Before Danai Gurira exploded on the big screen earlier this year as Okoye in the movie BLACK PANTHER, she made history with her play ECLIPSED. The play opened on Broadway in 2016, marking the first time a Broadway play featured an all-female, all-black cast, director, and playwright. ECLIPSED will make its regional premiere next month as part of The Women's Theatre Festival.
ECLIPSED is about five women who are struggling to survive the second Liberian Civil War. Four of the women are the forced wives of the Commanding Officer and one is a peace worker.
"One of the things that really struck me about this play and looking at the second Liberian Civil War was that it was the work of women that led to the end of the conflict," says Michele Okoh, director of the Women's Theatre Festival's production. "Yes, these women are in a position where they are being subjugated and where they are struggling for survival, but that's a temporary condition, and they will be able to shine."
Gurira, who was born in Iowa but raised in Zimbabwe, traveled to Africa to interview women involved in the Liberian Conflict.
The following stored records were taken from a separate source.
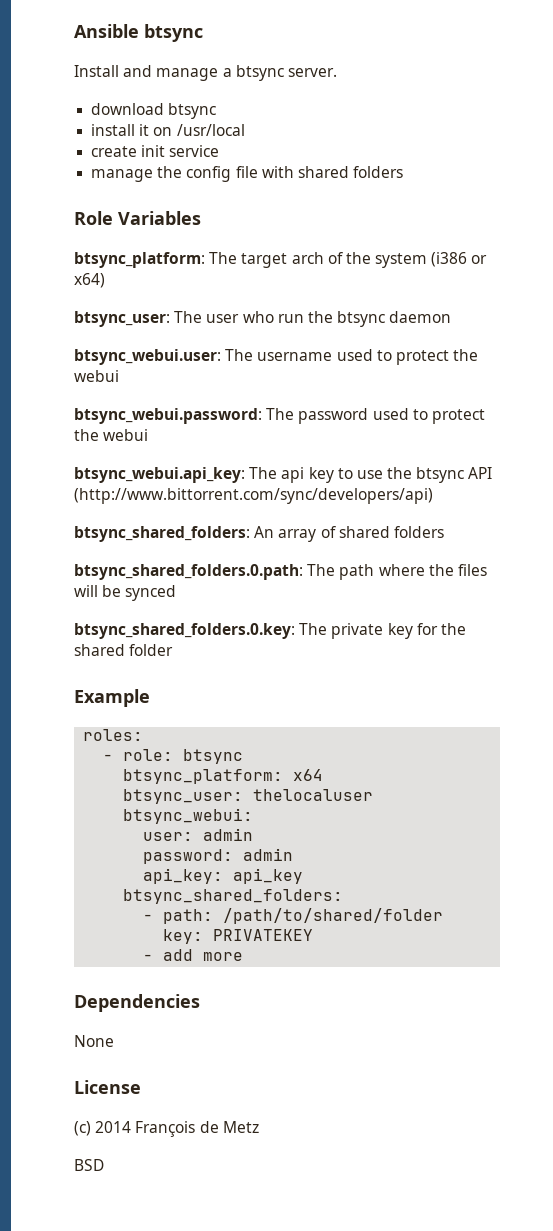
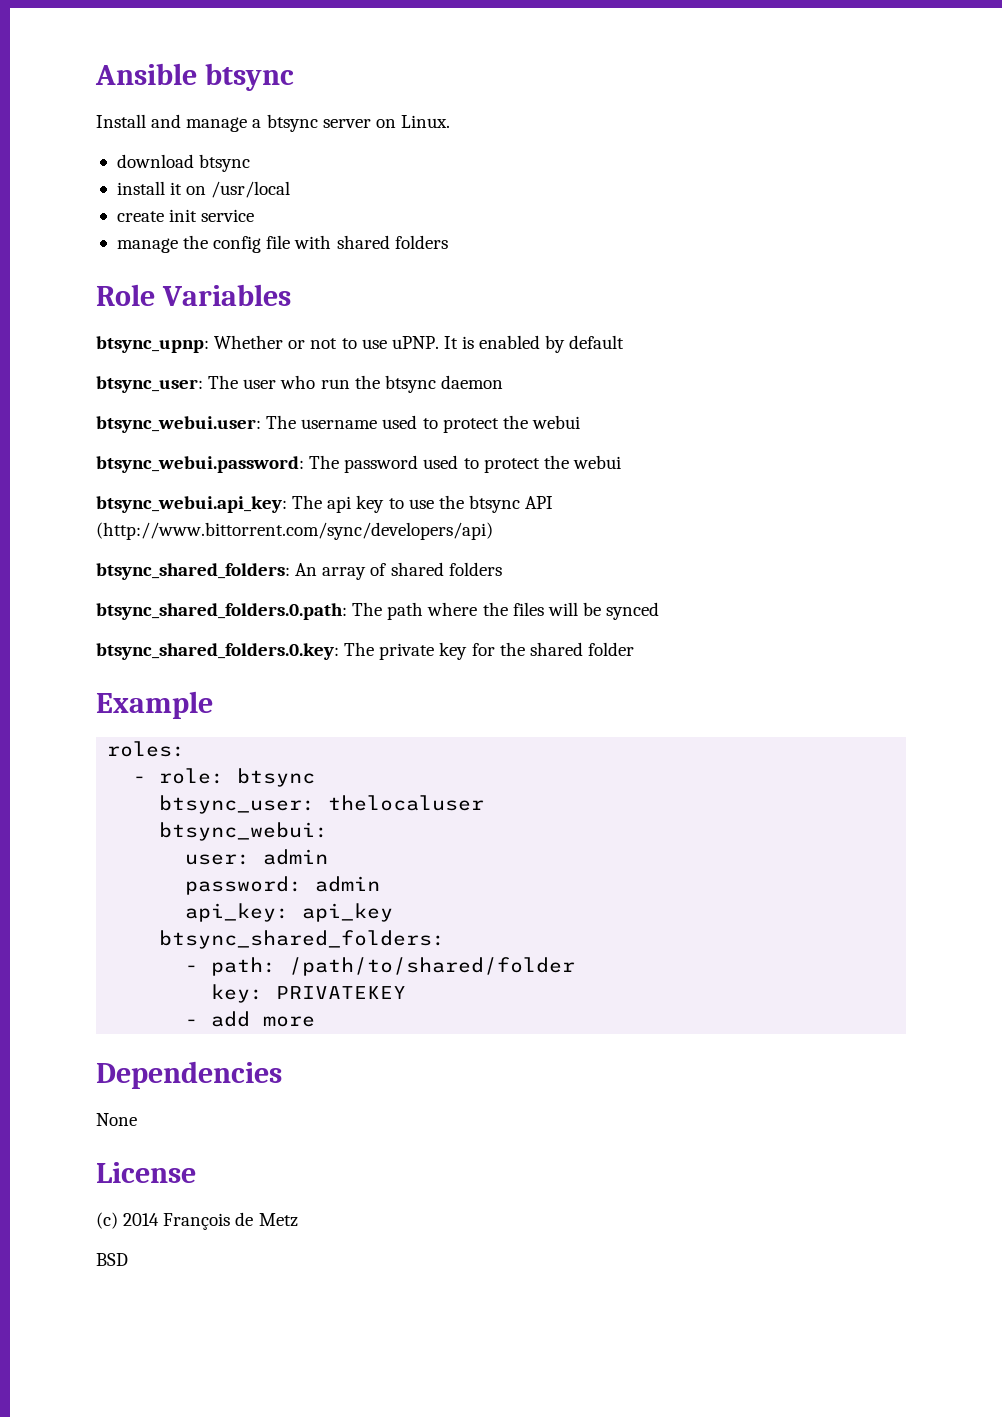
[287,68,337,77] server. -> [322,115,450,128] server on Linux.
[74,252,488,268] [74,273,105,288] btsync_platform: The target arch of the system (i386 or x64) -> [96,335,625,353] btsync_upnp: Whether or not to use uPNP. It is enabled by default
[123,769,324,784] // btsync_platform: x64 -> (316, 777) none

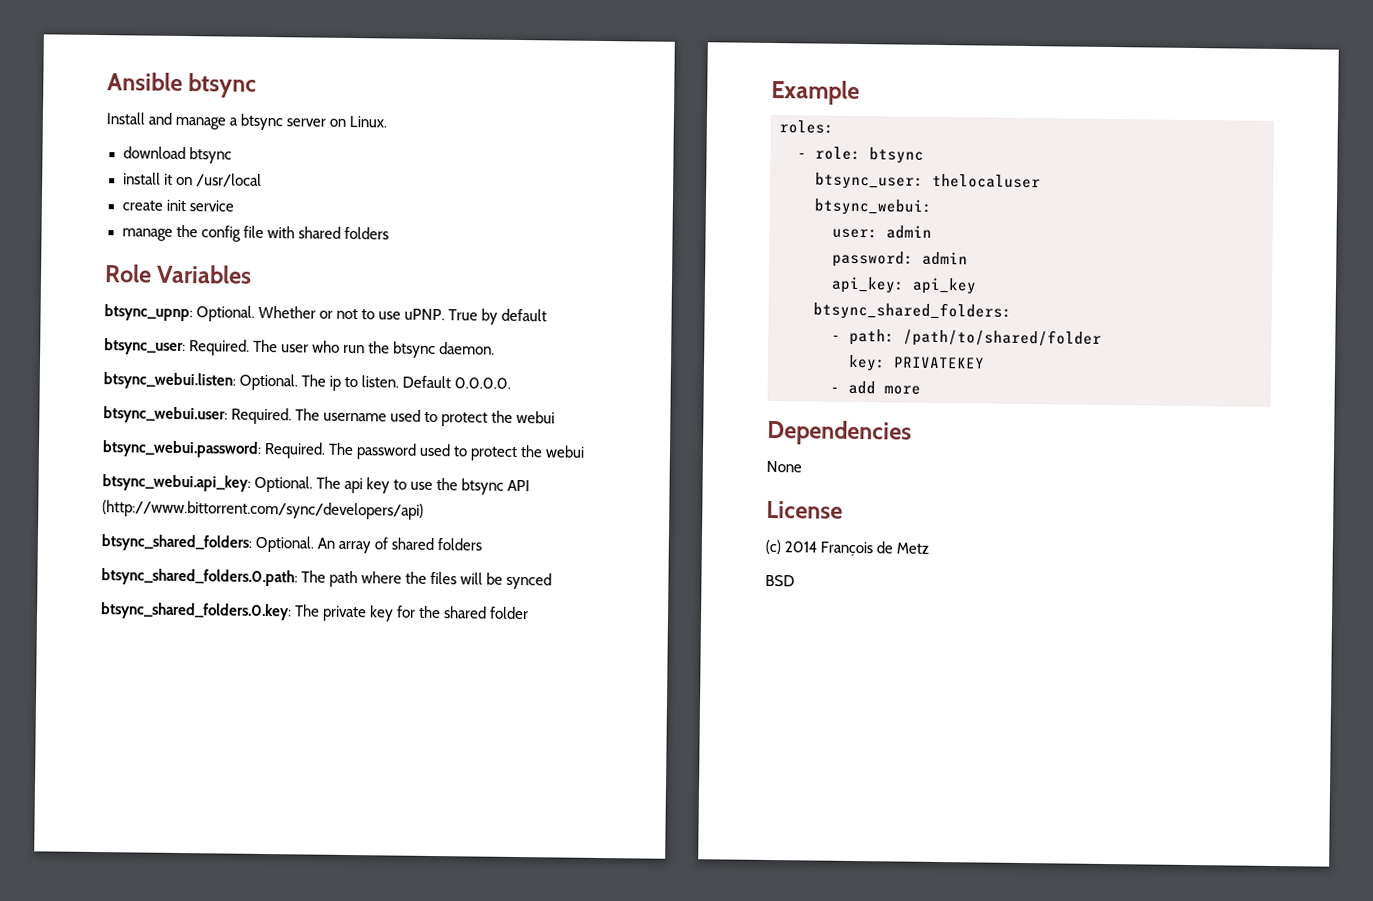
(209, 344) none -> [196,305,256,322] Optional.
[443,335,541,349] It is enabled -> [448,309,479,321] True
(203, 384) none -> [189,339,251,356] Required.
[440,375,503,389] daemon -> [439,342,496,355] [103,372,512,391] daemon. // btsync_webui.listen: Optional. The ip to listen. Default 0.0.0.0.
(261, 424) none -> [231,407,293,425] Required.
(304, 464) none -> [264,441,327,459] Required.
(287, 504) none -> [254,475,314,493] Optional.
(290, 571) none -> [255,535,315,553] Optional.

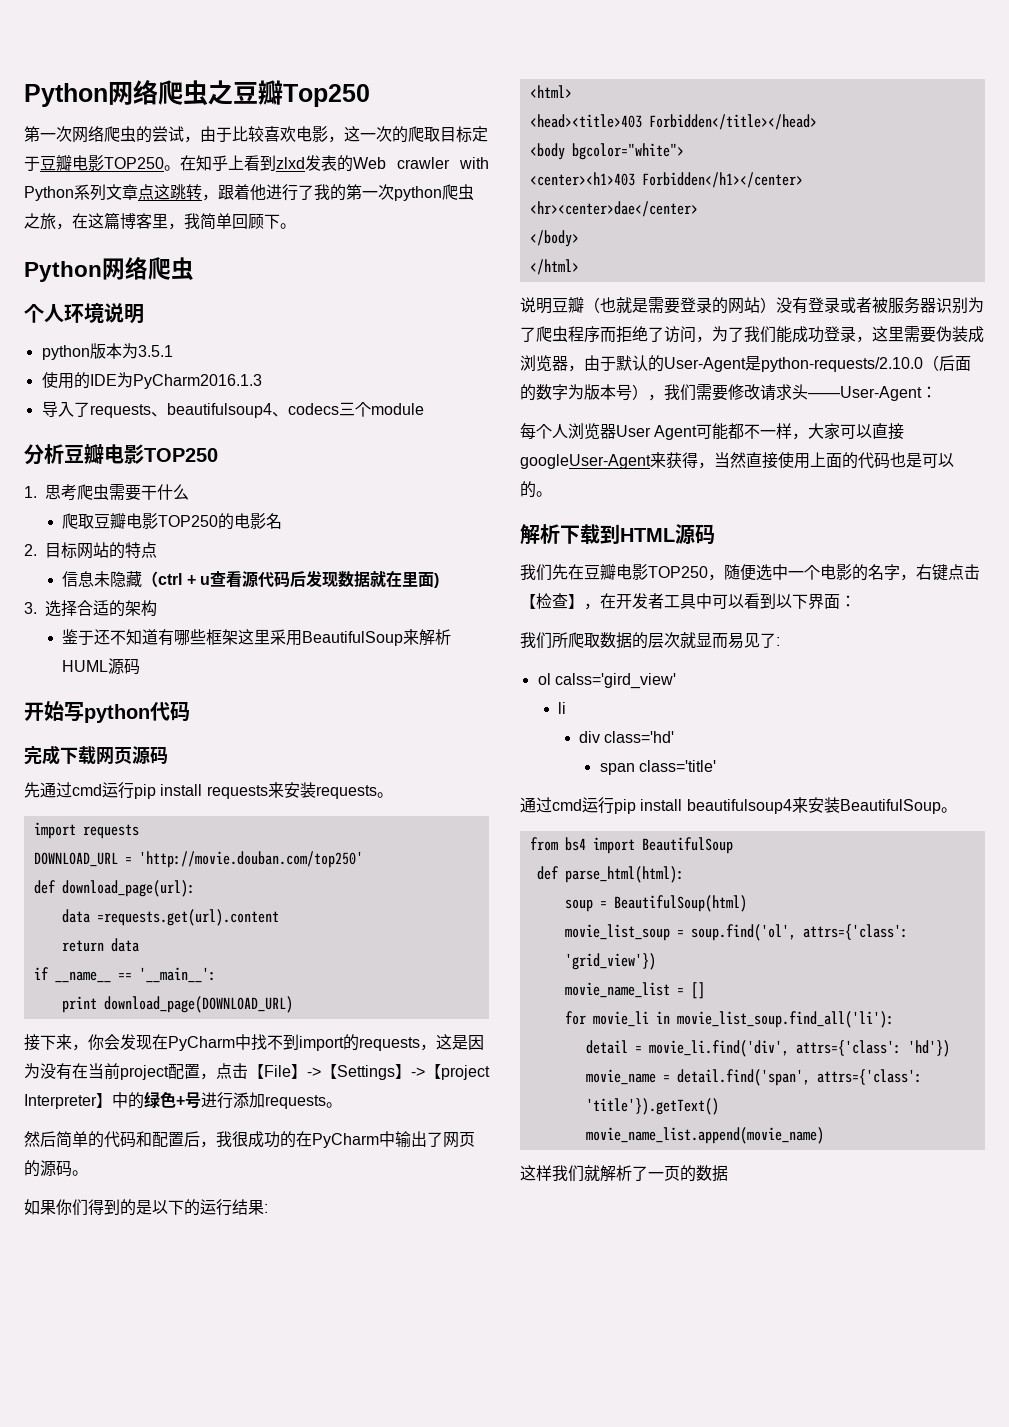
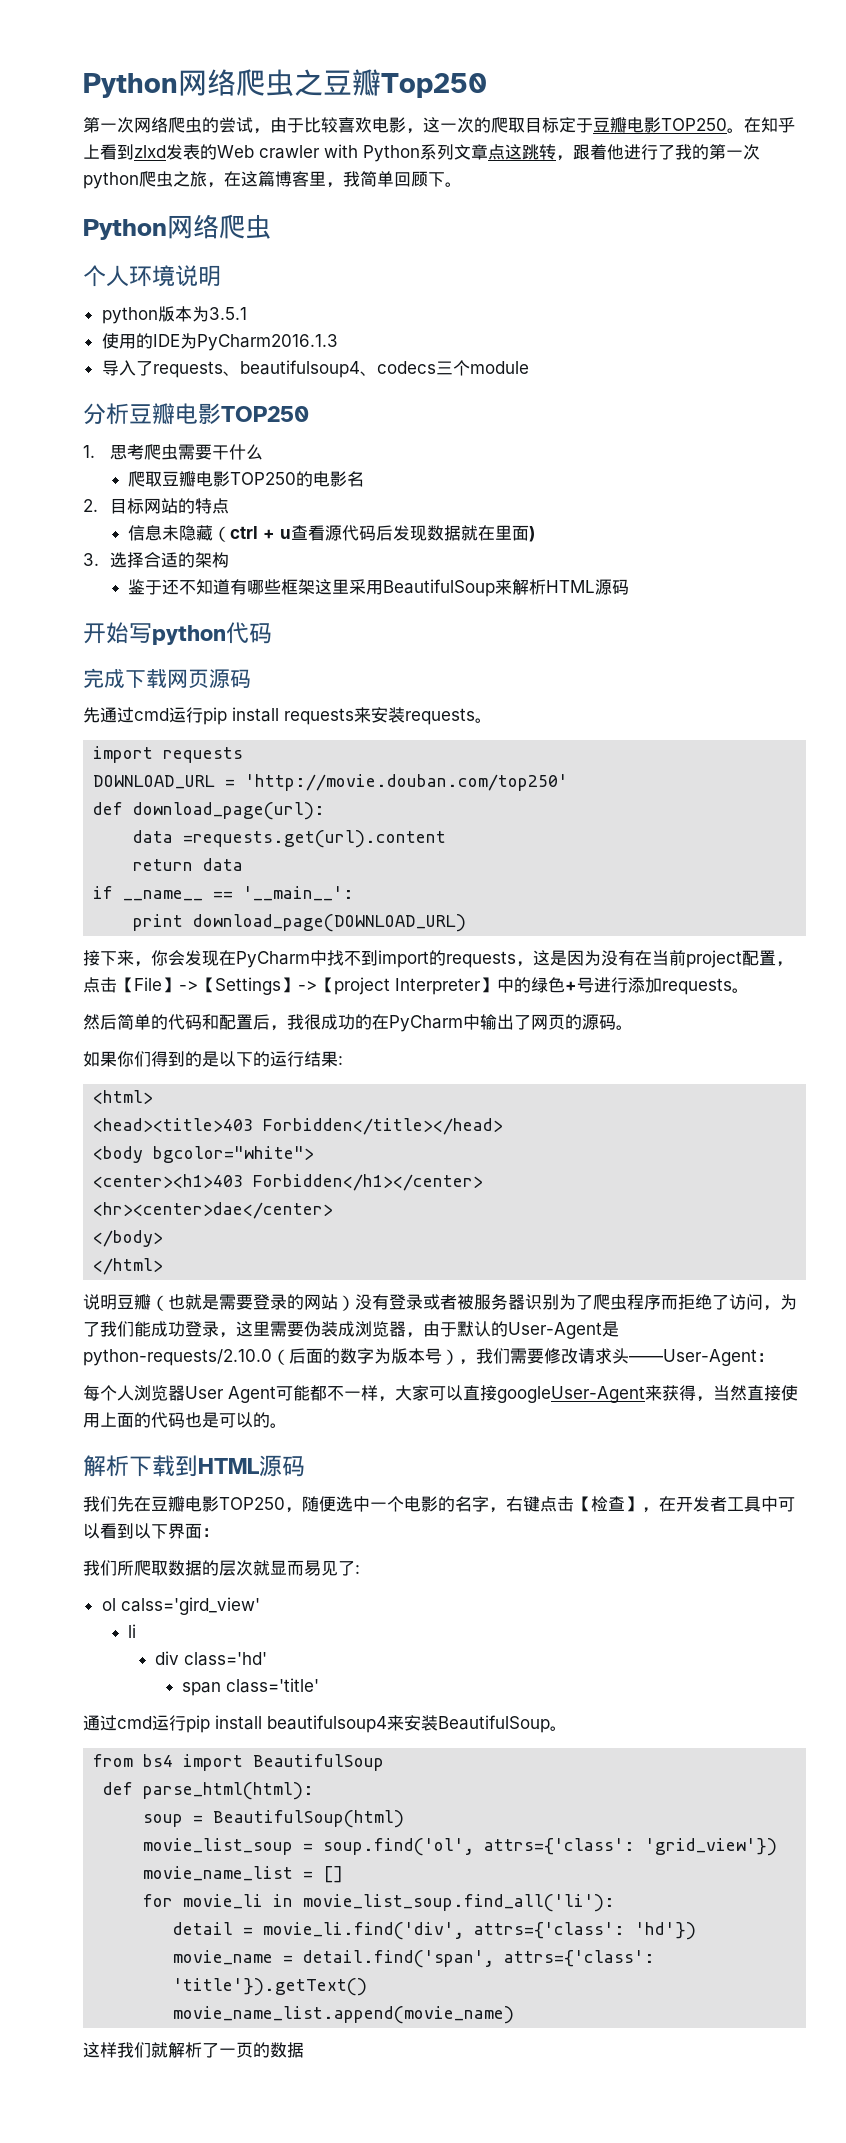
[62,660,109,672] HUML -> [546,580,596,593] HTML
In fact, all the characters in the play are based on the survivors she met there. Okoh says going on a similar fact-finding mission is on her bucket list.
"That was always something I wanted to do, as far as my heritage, because I'm Nigerian American, and I always wanted to be able to interview survivors of the Nigerian Civil War," says Okoh. "My father he died in 2010, and it was something he never really talked about with me, but you could tell it shaped a lot of who he became."
"So, to hear Danai Gurira do that, just really kind of peaked my interest," she adds. "And it was also kind of an inspiration to me too, because that's also something that I don't have to scratch off my list as the impossible, it's something that can be done."
Okoh says it's been important for her and her team to not only empathize and connect with the characters but also to defy archetypes and portray the characters as heroes to expand audience's minds.
"They are not traditional heroes with capes and superpowers, but they're heroes in making difficult choices and surviving the circumstances in which they're in," she says.
"All of these women have agencies, and all of these women are faced with difficult decisions, and there are some decisions that some may disagree with, but they were decisions based on their circumstances, and at the end of the day, they were decisions that led to them surviving."
Okoh says the play touches on so many relevant themes, including our society's attitudes towards immigrants and refugees. And the fact that this play is going to open in Durham, a city that has seen a remarkable increase in the number of foreign-born residents over the last twenty years, she adds, is significant.
"The stories we tell, matter. They shape how we see the world. They shape how we see ourselves. They shape how we relate to others."
"And I hope that that leads people to think a little deeper on the conflicts that are going on in the world, and how to deal with the individuals who are surviving them," she adds.